These run metrics will become particularly important when we begin hyperparameter tuning our model in the "Tune model hyperparameters" section.

**TASK**: Fill out the missing values below

In [None]:
%%writefile $TRAIN_FOLDER_NAME/$TRAIN_FILE_NAME

from __future__ import print_function
import argparse
import os
import shutil
import time
import onnx
import torch
import torch.nn as nn
import torch.nn.functional as F
import torch.optim as optim
from torchvision import datasets, transforms
import torch.nn.parallel
import torch.backends.cudnn as cudnn
import torch.distributed as dist
import torch.utils.data
import torch.utils.data.distributed
import torchvision.models as models

from azureml.core.run import Run
# get the Azure ML run object
run = Run.???

# Training settings
parser = argparse.ArgumentParser(description='PyTorch MNIST Example')
parser.add_argument('--batch-size', type=int, default=64, metavar='N',
                    help='input batch size for training (default: 64)')
parser.add_argument('--test-batch-size', type=int, default=1000, metavar='N',
                    help='input batch size for testing (default: 1000)')
parser.add_argument('--epochs', type=int, default=10, metavar='N',
                    help='number of epochs to train (default: 10)')
parser.add_argument('--lr', type=float, default=0.01, metavar='LR',
                    help='learning rate (default: 0.01)')
parser.add_argument('--momentum', type=float, default=0.5, metavar='M',
                    help='SGD momentum (default: 0.5)')
parser.add_argument('--seed', type=int, default=1, metavar='S',
                    help='random seed (default: 1)')
parser.add_argument('-j', '--workers', default=4, type=int, metavar='N',
                    help='number of data loading workers (default: 4)')
parser.add_argument('--log-interval', type=int, default=10, metavar='N',
                    help='how many batches to wait before logging training status')
parser.add_argument('--weight-decay', '--wd', default=1e-4, type=float,
                    metavar='W', help='weight decay (default: 1e-4)')
parser.add_argument('--world-size', default=1, type=int,
                    help='number of distributed processes')
parser.add_argument('--dist-url', type=str,
                    help='url used to set up distributed training')
parser.add_argument('--dist-backend', default='nccl', type=str,
                    help='distributed backend')
parser.add_argument('--rank', default=-1, type=int,
                    help='rank of the worker')

best_prec1 = 0
args = parser.parse_args()

args.distributed = args.world_size >= 2

if args.distributed:
    dist.init_process_group(backend=args.dist_backend, init_method=args.dist_url,
                            world_size=args.world_size, rank=args.rank)

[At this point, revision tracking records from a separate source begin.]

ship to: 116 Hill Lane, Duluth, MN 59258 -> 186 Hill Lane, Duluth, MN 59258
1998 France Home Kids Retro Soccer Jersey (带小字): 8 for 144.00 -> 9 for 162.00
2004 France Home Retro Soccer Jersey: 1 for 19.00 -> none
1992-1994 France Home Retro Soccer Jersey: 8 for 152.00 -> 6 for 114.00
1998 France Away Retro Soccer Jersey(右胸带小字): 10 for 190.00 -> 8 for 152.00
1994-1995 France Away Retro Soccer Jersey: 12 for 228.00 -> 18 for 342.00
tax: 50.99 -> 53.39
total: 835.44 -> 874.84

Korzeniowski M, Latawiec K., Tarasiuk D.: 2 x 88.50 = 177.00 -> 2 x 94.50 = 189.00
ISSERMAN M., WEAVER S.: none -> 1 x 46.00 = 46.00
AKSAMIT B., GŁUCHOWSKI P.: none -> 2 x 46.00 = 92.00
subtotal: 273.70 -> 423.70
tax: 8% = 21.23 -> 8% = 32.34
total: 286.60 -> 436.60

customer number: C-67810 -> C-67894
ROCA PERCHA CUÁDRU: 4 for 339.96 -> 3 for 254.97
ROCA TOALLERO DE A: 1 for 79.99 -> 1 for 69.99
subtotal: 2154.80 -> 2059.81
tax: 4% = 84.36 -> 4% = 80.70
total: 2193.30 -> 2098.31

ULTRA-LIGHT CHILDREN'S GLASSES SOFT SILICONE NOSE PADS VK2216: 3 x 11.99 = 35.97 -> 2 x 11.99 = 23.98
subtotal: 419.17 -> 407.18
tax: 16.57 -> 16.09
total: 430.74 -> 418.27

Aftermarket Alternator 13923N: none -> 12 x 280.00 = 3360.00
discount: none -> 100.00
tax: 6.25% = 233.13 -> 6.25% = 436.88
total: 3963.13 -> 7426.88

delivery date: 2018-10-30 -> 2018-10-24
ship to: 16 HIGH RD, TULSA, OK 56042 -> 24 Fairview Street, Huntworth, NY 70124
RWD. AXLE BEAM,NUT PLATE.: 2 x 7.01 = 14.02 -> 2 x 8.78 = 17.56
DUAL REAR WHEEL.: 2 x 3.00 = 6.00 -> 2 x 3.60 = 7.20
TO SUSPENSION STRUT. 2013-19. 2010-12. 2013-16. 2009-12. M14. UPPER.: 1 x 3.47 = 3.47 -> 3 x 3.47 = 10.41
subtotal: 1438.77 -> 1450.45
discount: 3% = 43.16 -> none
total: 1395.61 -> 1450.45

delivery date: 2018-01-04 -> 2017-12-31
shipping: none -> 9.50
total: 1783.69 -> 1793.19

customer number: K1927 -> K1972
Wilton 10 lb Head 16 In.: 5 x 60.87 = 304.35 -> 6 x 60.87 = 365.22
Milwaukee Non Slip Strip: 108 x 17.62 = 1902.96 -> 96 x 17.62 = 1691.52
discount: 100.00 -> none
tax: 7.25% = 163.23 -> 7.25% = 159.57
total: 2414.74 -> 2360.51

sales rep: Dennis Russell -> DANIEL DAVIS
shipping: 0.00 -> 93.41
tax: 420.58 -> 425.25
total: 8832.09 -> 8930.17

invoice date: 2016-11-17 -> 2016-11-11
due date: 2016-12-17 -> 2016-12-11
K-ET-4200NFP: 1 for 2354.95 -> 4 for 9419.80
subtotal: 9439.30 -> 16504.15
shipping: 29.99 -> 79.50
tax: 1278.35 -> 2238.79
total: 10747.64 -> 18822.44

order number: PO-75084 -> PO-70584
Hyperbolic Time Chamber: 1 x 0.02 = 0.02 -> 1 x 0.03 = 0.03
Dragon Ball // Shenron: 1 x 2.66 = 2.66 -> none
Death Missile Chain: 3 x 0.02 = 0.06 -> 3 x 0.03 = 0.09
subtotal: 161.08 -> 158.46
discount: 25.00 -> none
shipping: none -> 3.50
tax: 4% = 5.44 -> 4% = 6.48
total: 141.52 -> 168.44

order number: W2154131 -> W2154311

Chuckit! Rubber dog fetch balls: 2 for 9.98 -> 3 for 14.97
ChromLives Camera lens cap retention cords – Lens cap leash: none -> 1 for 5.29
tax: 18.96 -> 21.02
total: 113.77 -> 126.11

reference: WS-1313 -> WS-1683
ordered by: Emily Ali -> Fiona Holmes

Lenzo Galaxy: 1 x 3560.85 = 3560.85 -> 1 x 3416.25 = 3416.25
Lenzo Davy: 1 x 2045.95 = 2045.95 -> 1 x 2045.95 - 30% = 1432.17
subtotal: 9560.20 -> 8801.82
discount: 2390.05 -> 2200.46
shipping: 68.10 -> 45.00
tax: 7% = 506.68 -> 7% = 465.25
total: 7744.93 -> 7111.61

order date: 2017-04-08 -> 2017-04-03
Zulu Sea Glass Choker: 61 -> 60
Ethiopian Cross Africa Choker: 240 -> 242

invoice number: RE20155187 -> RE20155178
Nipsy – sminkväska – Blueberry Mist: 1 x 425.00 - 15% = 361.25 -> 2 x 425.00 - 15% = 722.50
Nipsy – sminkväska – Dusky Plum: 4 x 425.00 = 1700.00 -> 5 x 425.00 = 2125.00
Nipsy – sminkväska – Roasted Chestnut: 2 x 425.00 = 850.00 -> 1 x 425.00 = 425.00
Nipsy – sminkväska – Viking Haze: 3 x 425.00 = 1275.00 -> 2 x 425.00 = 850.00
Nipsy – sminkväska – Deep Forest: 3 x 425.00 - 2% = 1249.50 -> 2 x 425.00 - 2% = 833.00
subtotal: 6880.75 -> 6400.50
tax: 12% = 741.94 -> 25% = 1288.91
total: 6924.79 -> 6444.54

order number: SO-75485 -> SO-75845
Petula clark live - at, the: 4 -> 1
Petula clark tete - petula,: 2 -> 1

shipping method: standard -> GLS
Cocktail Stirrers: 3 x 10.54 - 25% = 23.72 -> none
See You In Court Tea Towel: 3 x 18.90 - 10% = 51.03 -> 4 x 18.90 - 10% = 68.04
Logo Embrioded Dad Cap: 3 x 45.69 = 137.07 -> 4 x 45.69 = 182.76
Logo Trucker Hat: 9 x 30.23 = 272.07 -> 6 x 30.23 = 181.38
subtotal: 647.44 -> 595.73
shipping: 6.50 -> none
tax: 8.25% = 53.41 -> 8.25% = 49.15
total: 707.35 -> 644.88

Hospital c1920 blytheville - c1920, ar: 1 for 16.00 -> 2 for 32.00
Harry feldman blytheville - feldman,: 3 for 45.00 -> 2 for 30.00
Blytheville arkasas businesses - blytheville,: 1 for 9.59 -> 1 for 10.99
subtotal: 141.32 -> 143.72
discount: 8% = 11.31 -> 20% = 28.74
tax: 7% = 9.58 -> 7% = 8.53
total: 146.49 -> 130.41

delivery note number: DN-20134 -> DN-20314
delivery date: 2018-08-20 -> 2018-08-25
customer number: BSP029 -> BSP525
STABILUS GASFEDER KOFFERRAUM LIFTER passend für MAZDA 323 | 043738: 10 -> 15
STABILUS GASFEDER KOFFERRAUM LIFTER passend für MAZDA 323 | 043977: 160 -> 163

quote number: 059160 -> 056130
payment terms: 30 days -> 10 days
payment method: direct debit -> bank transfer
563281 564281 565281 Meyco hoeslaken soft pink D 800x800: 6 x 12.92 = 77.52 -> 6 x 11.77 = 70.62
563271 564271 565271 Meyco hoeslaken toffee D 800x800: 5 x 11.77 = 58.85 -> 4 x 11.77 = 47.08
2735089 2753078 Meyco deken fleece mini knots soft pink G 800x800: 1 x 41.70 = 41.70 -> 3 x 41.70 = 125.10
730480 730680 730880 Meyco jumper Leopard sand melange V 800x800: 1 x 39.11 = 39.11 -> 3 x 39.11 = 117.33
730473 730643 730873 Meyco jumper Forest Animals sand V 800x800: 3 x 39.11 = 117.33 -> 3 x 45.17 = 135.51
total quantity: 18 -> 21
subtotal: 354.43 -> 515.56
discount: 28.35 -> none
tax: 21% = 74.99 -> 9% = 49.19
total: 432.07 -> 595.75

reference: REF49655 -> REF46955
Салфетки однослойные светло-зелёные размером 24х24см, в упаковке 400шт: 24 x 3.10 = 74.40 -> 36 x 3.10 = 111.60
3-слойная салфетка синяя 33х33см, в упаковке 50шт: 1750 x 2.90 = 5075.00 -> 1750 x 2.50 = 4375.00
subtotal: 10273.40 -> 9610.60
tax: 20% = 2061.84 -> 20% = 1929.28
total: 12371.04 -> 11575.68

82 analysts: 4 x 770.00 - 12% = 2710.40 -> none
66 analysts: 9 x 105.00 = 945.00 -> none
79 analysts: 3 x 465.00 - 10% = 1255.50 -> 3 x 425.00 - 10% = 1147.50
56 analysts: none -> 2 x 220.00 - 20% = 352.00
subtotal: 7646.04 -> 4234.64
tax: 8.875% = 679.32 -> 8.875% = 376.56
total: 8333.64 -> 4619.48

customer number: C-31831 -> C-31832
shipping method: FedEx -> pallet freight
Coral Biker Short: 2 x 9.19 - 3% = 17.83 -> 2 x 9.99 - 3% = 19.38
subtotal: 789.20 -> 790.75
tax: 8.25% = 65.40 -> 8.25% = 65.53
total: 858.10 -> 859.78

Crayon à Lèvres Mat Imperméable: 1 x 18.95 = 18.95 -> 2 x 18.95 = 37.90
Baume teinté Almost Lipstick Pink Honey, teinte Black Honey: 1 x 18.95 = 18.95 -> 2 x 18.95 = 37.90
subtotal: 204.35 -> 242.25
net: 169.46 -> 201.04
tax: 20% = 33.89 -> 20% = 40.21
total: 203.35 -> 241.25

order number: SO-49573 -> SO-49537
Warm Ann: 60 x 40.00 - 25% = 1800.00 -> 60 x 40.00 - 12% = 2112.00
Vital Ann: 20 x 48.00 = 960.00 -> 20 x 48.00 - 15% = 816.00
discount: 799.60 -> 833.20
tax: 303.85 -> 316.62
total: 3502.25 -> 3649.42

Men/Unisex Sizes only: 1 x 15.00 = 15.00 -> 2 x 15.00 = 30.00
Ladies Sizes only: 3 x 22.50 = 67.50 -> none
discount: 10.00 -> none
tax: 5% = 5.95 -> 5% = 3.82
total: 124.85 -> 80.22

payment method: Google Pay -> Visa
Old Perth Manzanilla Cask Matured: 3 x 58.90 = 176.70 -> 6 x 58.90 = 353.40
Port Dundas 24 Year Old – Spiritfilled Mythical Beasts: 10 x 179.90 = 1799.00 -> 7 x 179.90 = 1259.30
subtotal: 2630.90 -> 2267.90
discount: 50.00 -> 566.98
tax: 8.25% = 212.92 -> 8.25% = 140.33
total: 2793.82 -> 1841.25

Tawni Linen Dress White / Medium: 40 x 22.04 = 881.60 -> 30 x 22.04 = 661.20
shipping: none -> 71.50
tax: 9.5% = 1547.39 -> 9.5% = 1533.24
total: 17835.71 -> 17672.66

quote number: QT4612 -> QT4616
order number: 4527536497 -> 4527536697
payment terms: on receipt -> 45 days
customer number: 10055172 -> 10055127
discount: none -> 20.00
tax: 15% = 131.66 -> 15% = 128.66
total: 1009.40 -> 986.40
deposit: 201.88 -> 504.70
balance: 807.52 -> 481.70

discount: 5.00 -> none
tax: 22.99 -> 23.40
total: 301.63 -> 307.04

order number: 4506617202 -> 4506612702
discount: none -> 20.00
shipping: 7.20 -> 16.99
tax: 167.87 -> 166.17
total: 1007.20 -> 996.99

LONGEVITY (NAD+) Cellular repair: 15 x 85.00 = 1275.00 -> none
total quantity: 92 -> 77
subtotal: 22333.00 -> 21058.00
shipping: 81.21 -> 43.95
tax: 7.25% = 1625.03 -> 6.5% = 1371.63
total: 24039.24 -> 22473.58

train_dataset = datasets.MNIST('data-%d' % args.rank, train=True, download=True,
                               transform=transforms.Compose([
                                   transforms.ToTensor(),
                                   transforms.Normalize((0.1307,), (0.3081,))
                               ]))

if args.distributed:
    train_sampler = torch.utils.data.distributed.DistributedSampler(train_dataset)
else:
    train_sampler = None

train_loader = torch.utils.data.DataLoader(
    train_dataset,
    batch_size=args.batch_size, shuffle=(train_sampler is None),
    num_workers=args.workers, pin_memory=True, sampler=train_sampler)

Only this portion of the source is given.